• **Task inputs**:
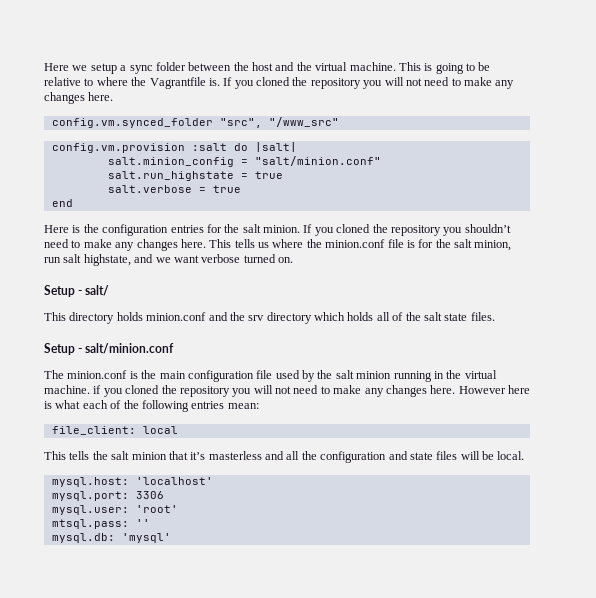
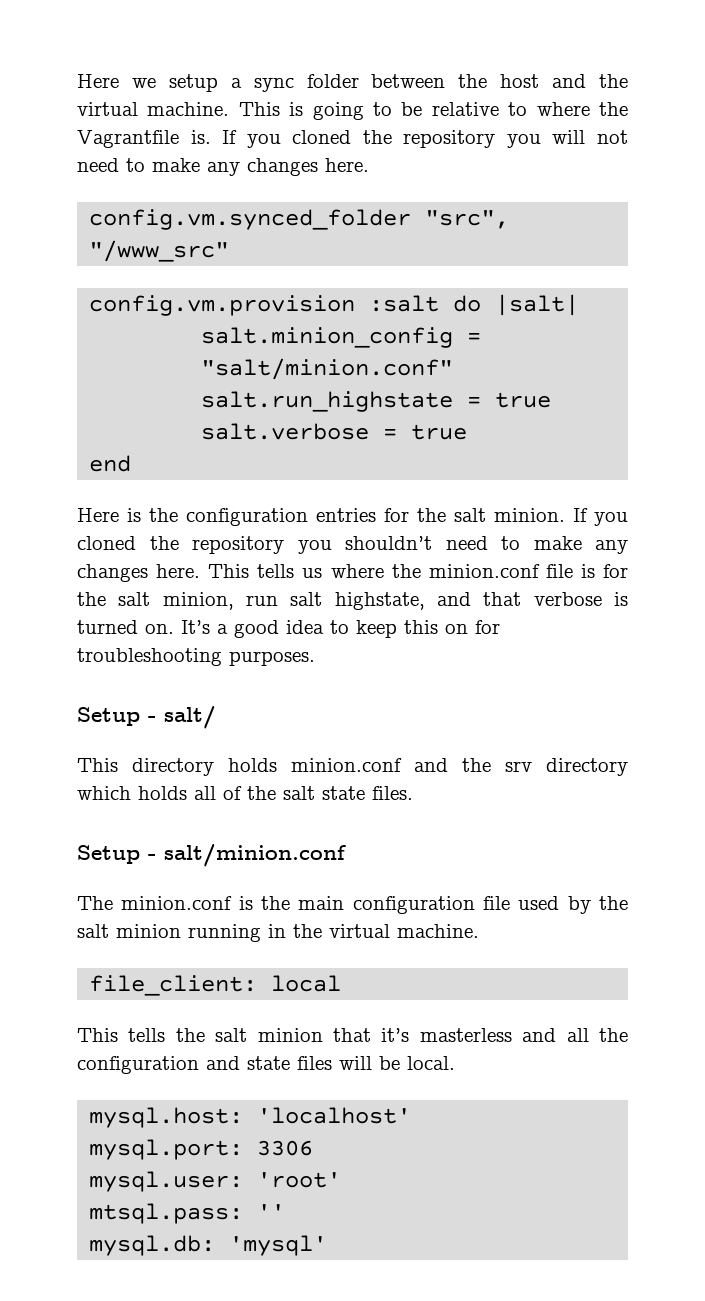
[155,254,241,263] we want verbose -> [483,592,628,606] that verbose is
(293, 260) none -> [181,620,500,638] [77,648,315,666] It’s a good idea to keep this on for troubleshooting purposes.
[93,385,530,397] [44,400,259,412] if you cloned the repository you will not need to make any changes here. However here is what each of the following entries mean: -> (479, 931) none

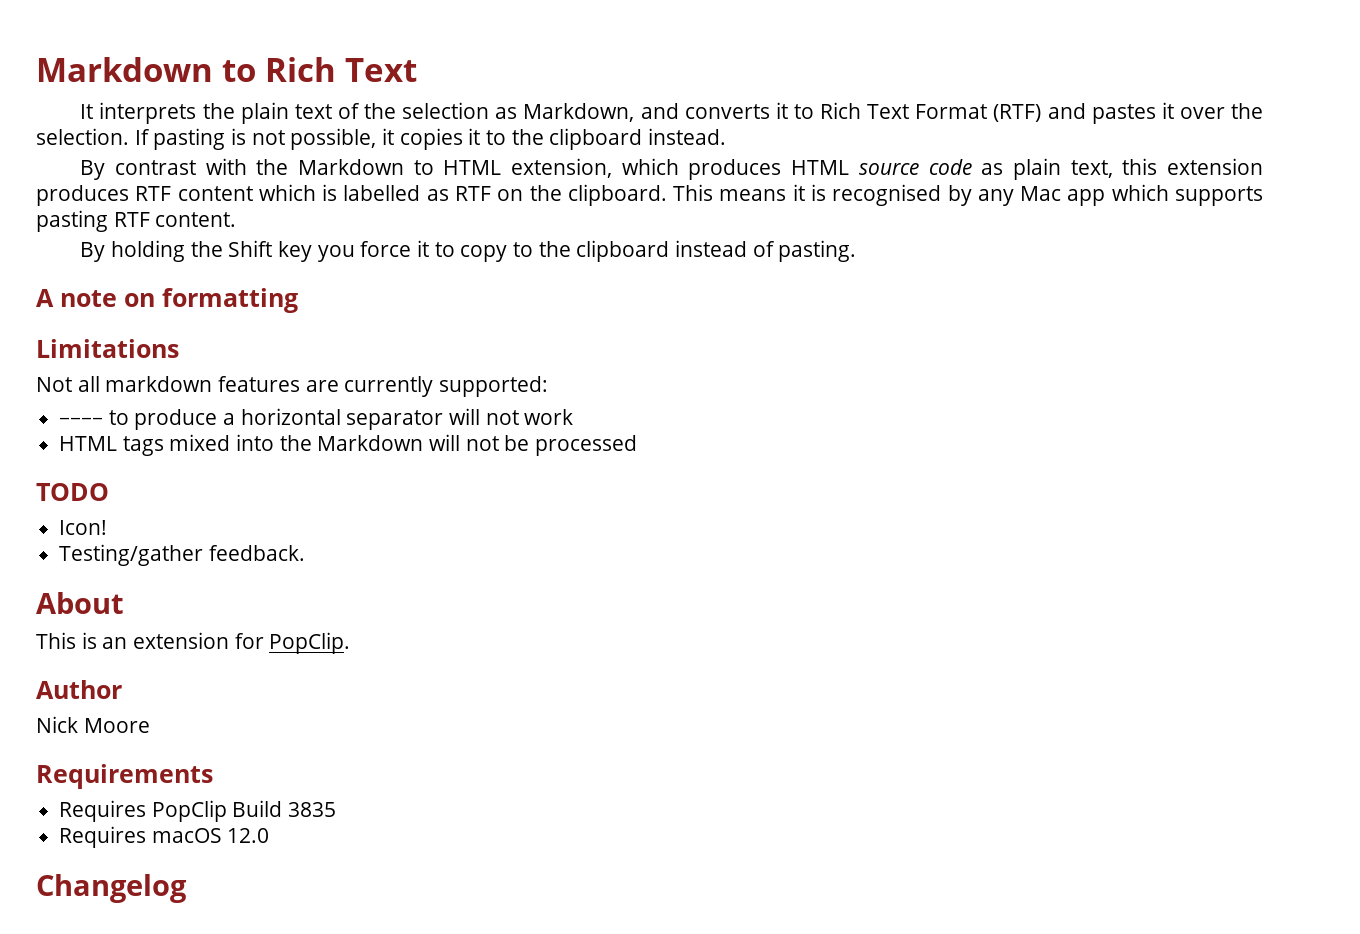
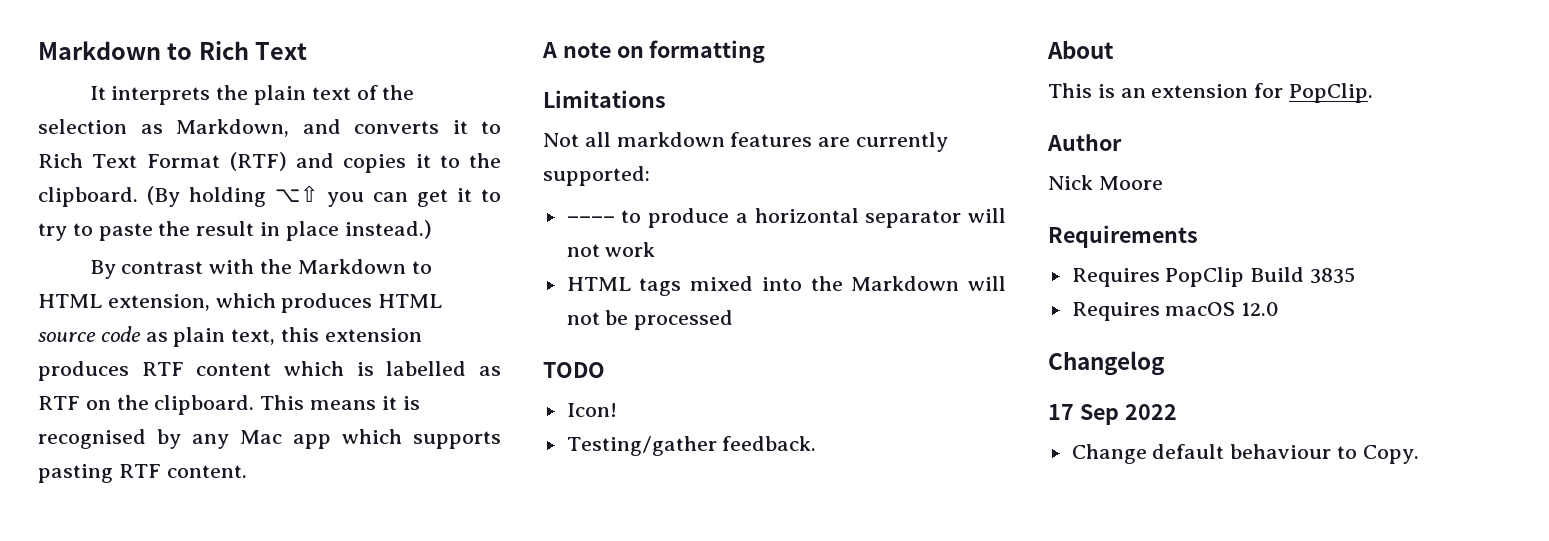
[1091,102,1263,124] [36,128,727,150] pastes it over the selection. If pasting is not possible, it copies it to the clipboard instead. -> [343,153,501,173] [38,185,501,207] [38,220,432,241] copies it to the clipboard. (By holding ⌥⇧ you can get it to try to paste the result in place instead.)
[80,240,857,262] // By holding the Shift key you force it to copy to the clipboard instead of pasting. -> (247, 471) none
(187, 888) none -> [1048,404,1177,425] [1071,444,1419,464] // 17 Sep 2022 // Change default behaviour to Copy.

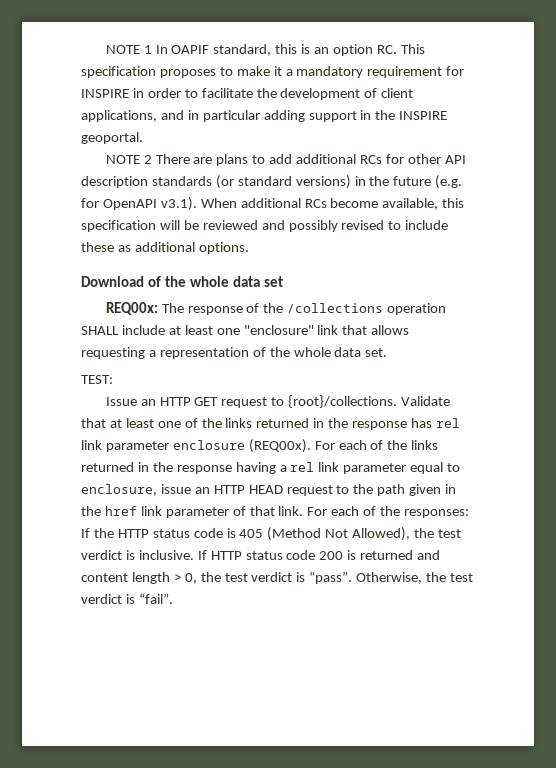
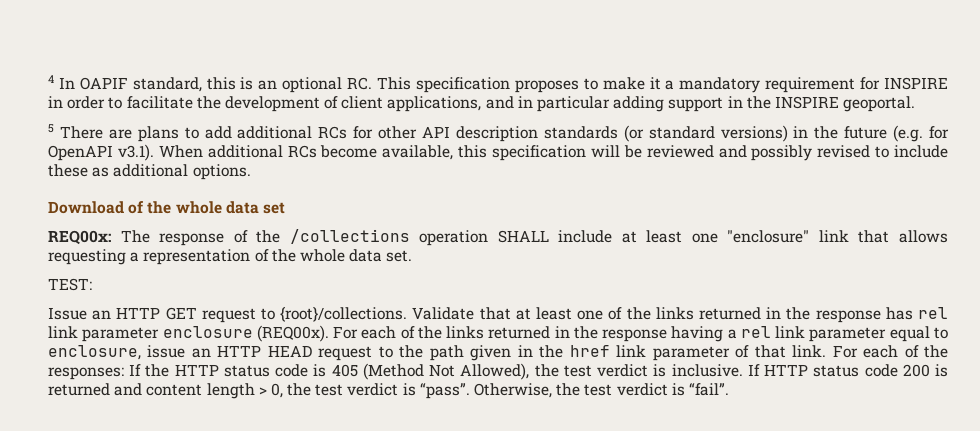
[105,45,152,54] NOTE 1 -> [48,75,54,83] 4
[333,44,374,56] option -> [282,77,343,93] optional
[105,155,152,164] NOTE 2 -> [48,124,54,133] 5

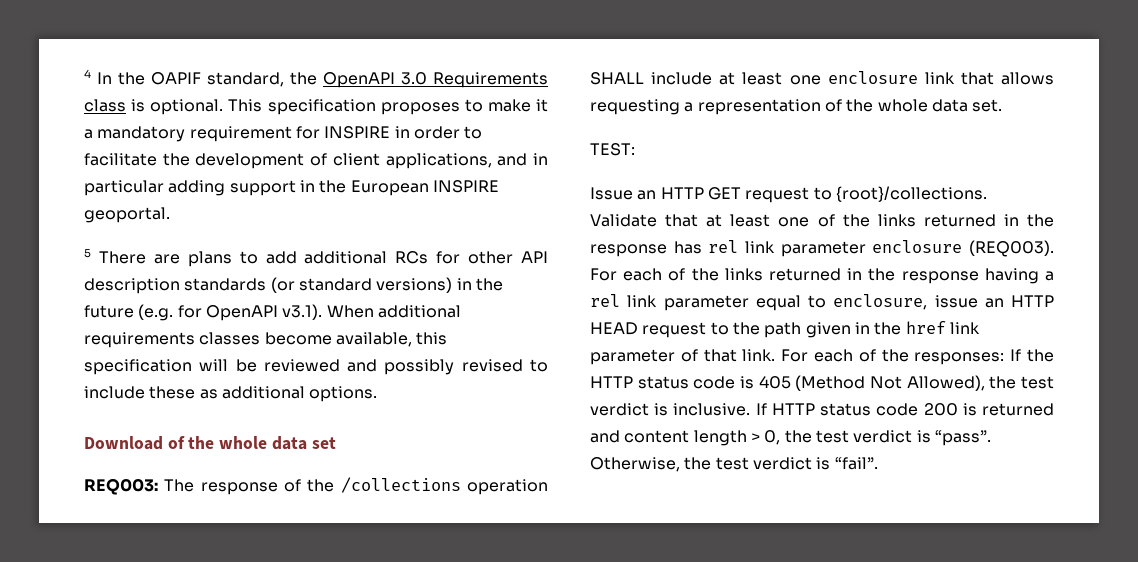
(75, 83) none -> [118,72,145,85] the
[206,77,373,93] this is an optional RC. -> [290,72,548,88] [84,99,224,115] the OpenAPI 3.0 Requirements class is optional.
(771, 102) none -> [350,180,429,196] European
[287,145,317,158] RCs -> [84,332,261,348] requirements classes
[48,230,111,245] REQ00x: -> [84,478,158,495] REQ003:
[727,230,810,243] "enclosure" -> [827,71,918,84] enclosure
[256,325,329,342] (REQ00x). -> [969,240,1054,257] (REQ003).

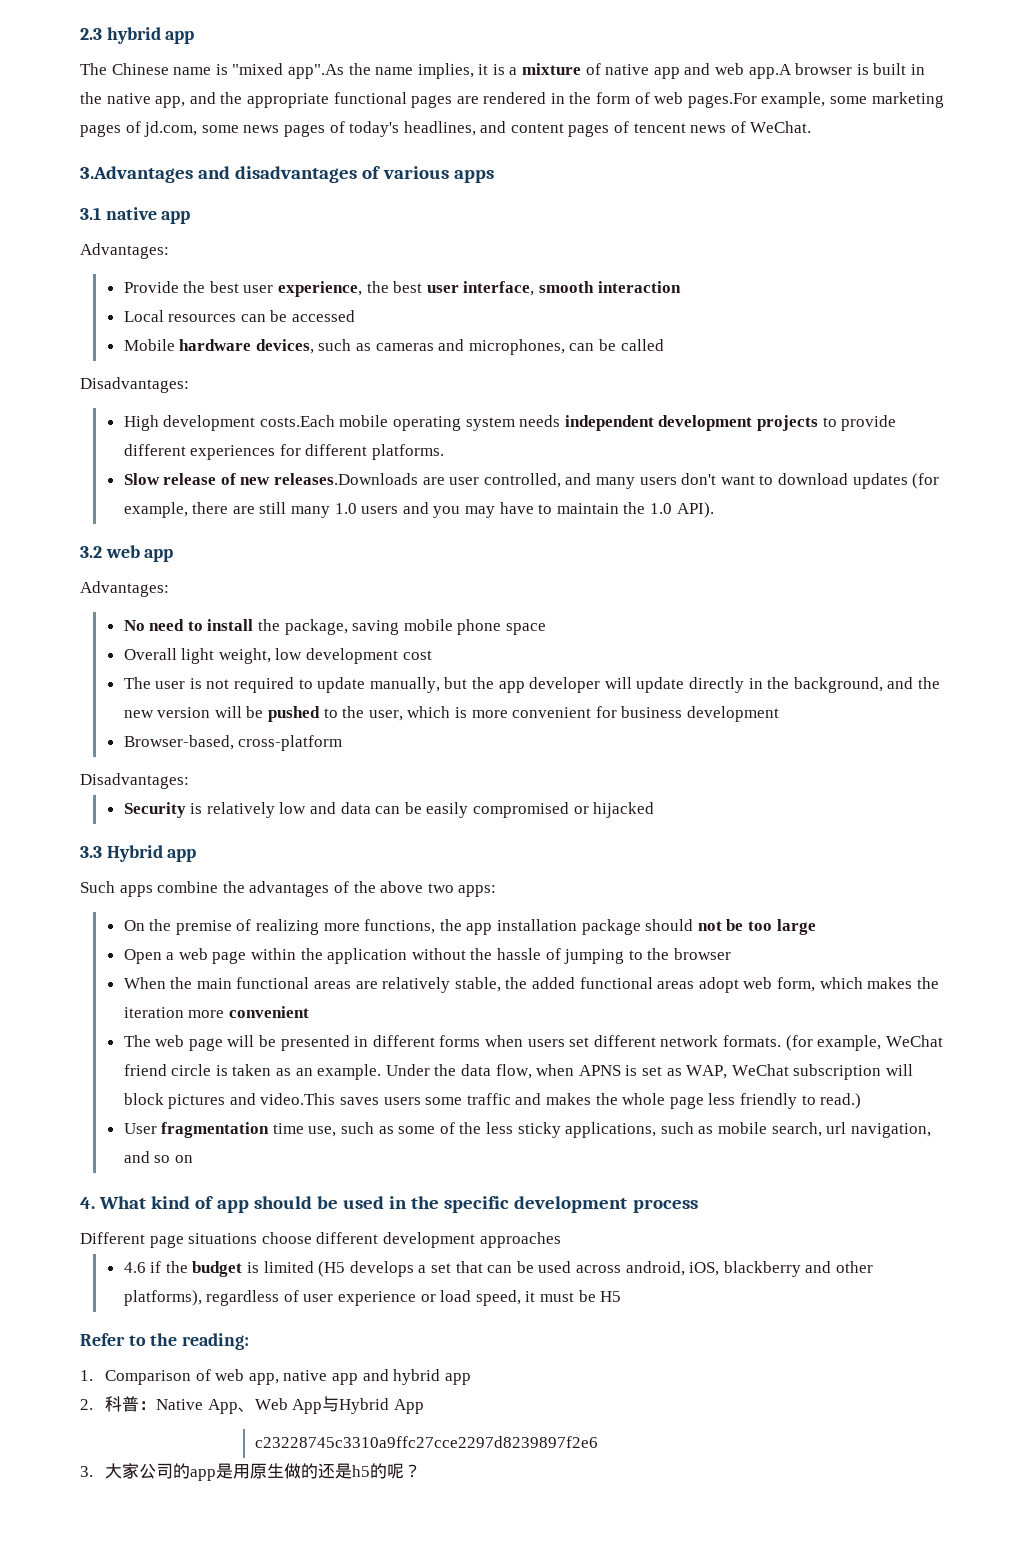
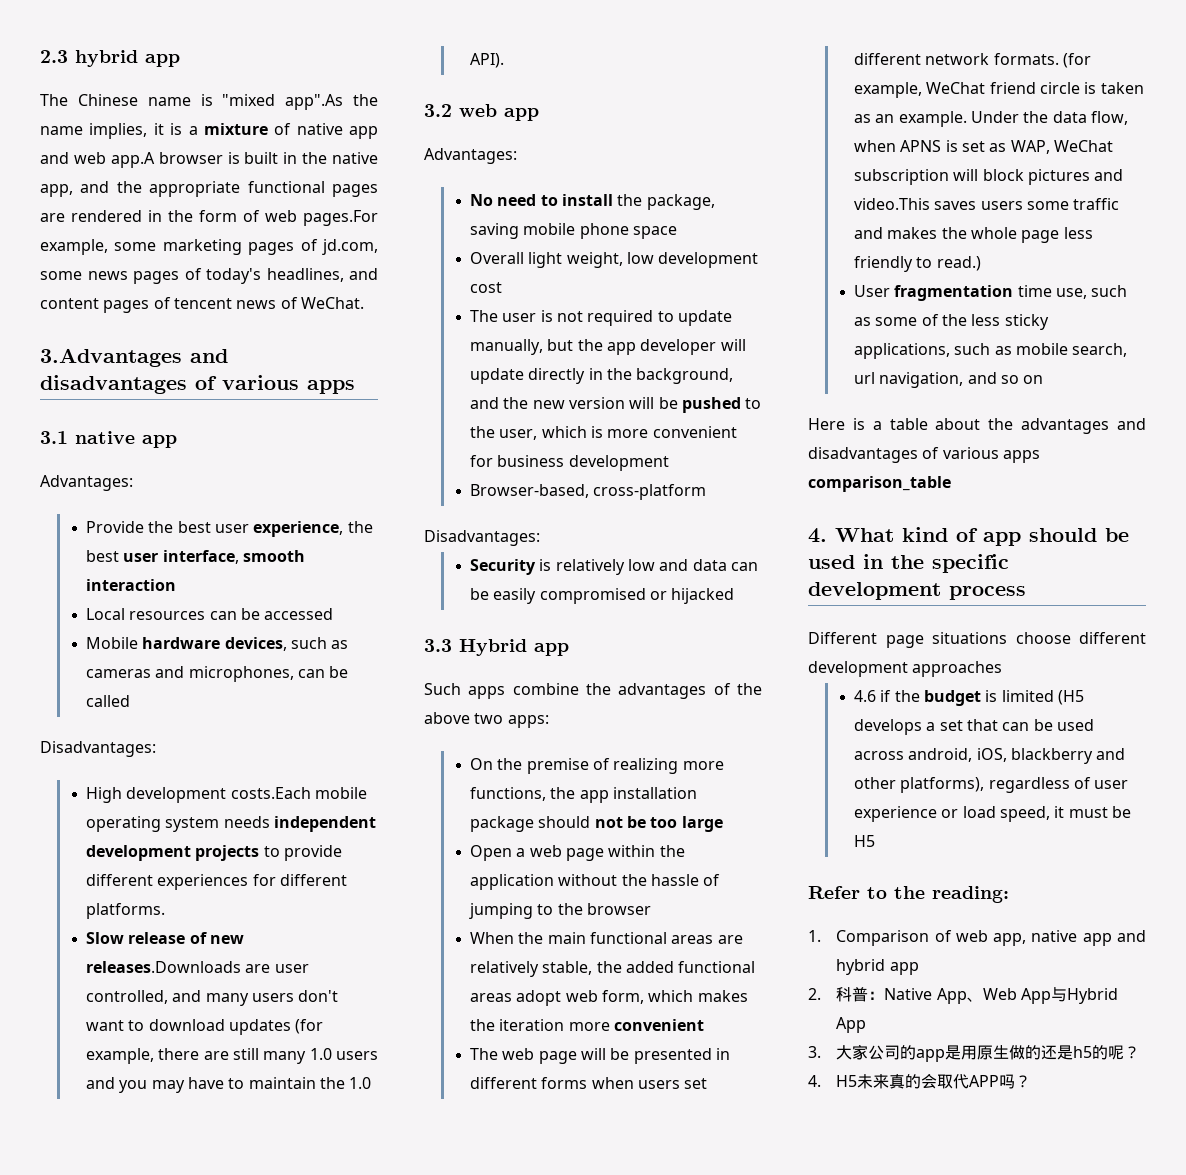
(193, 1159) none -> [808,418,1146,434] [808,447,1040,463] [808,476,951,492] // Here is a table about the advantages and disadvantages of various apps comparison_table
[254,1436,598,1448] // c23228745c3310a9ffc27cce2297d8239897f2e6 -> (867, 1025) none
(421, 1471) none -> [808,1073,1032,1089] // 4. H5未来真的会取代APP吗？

• **Action item**:
Give back every record above word for word; the pictures have no place in it.

• **Answer below**:
[155,254,241,263] we want verbose -> [483,592,628,606] that verbose is
(293, 260) none -> [181,620,500,638] [77,648,315,666] It’s a good idea to keep this on for troubleshooting purposes.
[93,385,530,397] [44,400,259,412] if you cloned the repository you will not need to make any changes here. However here is what each of the following entries mean: -> (479, 931) none

[1091,102,1263,124] [36,128,727,150] pastes it over the selection. If pasting is not possible, it copies it to the clipboard instead. -> [343,153,501,173] [38,185,501,207] [38,220,432,241] copies it to the clipboard. (By holding ⌥⇧ you can get it to try to paste the result in place instead.)
[80,240,857,262] // By holding the Shift key you force it to copy to the clipboard instead of pasting. -> (247, 471) none
(187, 888) none -> [1048,404,1177,425] [1071,444,1419,464] // 17 Sep 2022 // Change default behaviour to Copy.

[105,45,152,54] NOTE 1 -> [48,75,54,83] 4
[333,44,374,56] option -> [282,77,343,93] optional
[105,155,152,164] NOTE 2 -> [48,124,54,133] 5

(75, 83) none -> [118,72,145,85] the
[206,77,373,93] this is an optional RC. -> [290,72,548,88] [84,99,224,115] the OpenAPI 3.0 Requirements class is optional.
(771, 102) none -> [350,180,429,196] European
[287,145,317,158] RCs -> [84,332,261,348] requirements classes
[48,230,111,245] REQ00x: -> [84,478,158,495] REQ003:
[727,230,810,243] "enclosure" -> [827,71,918,84] enclosure
[256,325,329,342] (REQ00x). -> [969,240,1054,257] (REQ003).

(193, 1159) none -> [808,418,1146,434] [808,447,1040,463] [808,476,951,492] // Here is a table about the advantages and disadvantages of various apps comparison_table
[254,1436,598,1448] // c23228745c3310a9ffc27cce2297d8239897f2e6 -> (867, 1025) none
(421, 1471) none -> [808,1073,1032,1089] // 4. H5未来真的会取代APP吗？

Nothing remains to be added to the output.